# Work request
Supply the number of lines in the listing below in which the word "colspan" occurs, and nothing else.

# Data shown
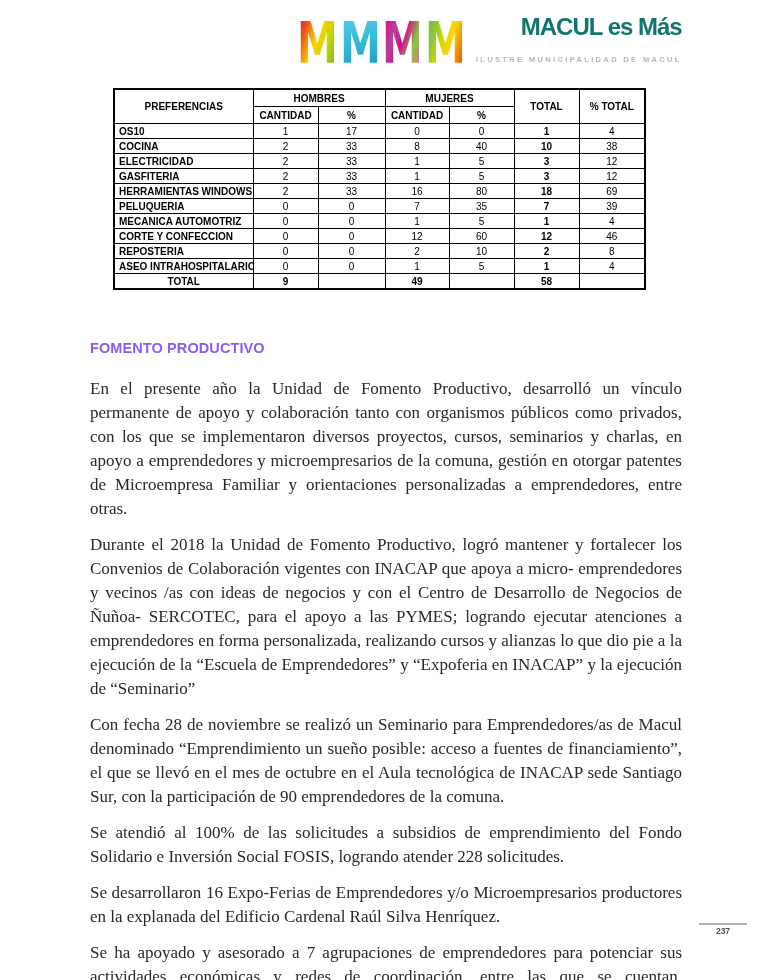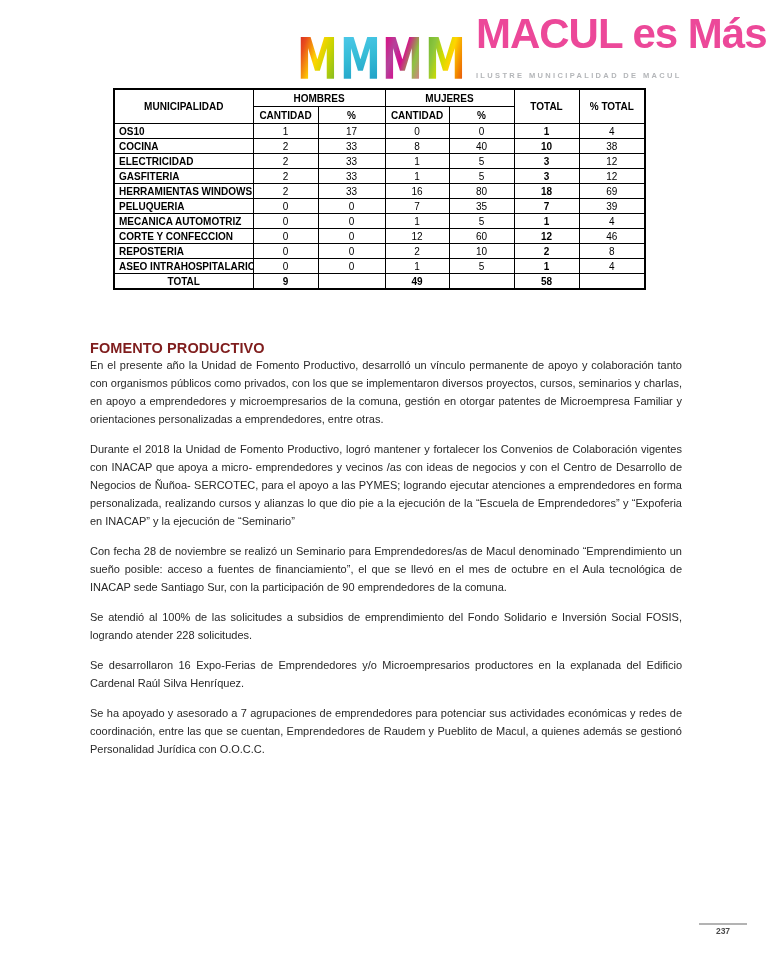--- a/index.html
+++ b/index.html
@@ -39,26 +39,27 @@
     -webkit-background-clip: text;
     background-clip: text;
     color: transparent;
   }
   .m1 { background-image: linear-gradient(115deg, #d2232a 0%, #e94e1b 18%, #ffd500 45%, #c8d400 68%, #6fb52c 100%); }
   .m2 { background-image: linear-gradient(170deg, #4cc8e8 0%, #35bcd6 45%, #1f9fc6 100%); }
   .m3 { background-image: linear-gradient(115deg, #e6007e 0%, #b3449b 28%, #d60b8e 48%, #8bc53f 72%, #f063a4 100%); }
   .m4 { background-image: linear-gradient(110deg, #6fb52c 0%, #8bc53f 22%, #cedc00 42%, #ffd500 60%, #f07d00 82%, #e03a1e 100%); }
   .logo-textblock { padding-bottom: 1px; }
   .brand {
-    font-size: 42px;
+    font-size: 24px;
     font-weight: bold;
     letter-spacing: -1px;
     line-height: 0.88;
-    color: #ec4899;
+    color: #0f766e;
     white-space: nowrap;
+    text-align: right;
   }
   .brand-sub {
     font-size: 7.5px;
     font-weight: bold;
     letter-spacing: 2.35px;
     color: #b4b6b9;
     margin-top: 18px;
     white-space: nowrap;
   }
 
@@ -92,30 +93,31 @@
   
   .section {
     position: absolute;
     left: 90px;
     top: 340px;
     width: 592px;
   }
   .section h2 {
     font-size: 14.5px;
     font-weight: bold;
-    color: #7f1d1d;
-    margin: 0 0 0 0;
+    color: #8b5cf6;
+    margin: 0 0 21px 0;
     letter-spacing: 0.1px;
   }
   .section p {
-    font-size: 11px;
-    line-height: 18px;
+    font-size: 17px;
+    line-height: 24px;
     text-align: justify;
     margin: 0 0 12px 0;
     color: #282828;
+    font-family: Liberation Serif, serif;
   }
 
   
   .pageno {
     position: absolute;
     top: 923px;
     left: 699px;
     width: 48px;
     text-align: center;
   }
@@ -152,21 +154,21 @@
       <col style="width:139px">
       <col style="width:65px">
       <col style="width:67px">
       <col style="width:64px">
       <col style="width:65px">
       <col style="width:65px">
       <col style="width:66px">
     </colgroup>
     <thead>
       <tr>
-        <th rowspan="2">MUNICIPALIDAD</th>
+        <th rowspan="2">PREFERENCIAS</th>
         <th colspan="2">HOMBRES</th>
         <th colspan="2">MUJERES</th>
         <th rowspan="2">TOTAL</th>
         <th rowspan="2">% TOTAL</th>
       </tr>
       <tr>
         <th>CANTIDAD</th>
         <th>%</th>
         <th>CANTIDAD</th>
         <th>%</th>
...
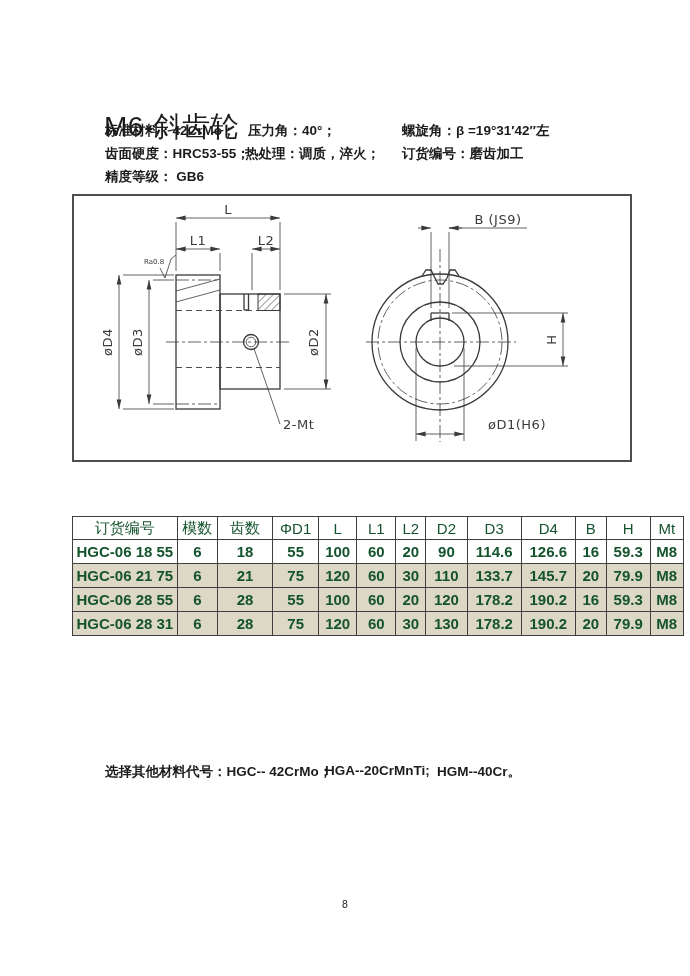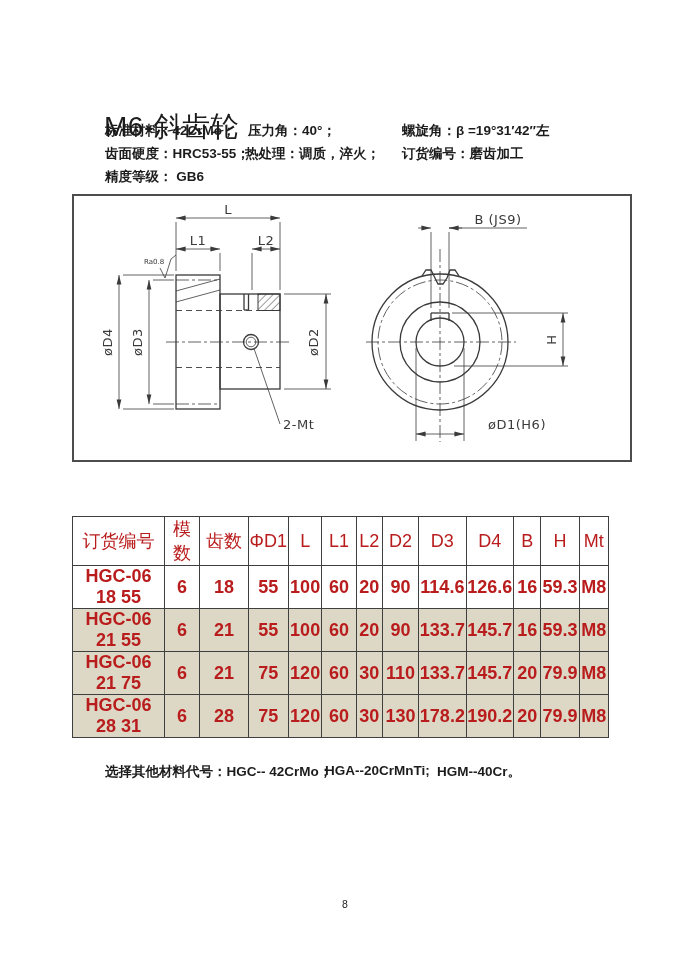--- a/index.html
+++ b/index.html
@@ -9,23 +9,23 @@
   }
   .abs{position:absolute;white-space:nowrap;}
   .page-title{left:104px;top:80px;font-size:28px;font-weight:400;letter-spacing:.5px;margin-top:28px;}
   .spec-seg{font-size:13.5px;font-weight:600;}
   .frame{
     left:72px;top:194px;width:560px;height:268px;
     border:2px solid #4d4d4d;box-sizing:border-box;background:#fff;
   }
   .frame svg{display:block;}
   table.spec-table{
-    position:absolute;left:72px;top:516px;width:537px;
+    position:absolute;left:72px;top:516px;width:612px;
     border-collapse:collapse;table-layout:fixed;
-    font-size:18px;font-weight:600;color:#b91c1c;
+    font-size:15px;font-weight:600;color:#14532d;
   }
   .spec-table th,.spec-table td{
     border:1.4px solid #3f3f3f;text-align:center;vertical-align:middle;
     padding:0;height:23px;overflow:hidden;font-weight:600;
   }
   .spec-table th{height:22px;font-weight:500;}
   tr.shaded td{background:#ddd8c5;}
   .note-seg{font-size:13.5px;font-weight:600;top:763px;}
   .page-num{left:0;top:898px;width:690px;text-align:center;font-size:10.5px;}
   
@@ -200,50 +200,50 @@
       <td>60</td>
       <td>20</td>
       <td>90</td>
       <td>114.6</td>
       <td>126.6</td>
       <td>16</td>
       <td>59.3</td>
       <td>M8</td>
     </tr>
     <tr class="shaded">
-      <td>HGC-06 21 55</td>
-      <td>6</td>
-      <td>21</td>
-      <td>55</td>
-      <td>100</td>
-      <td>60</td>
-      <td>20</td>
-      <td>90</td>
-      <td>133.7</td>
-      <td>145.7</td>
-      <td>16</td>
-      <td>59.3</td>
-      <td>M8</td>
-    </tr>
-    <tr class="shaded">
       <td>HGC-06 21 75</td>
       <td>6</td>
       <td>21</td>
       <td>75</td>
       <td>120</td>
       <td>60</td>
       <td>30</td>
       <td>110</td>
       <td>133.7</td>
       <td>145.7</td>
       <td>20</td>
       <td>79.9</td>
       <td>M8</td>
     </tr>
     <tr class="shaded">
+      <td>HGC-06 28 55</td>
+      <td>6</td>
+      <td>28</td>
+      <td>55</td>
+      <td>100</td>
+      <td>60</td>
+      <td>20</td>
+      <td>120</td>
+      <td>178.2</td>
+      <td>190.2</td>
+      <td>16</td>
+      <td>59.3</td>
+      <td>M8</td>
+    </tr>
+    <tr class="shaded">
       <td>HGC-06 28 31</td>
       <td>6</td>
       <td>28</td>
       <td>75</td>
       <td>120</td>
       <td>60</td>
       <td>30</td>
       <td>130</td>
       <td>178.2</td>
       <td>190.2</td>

# Answer space
2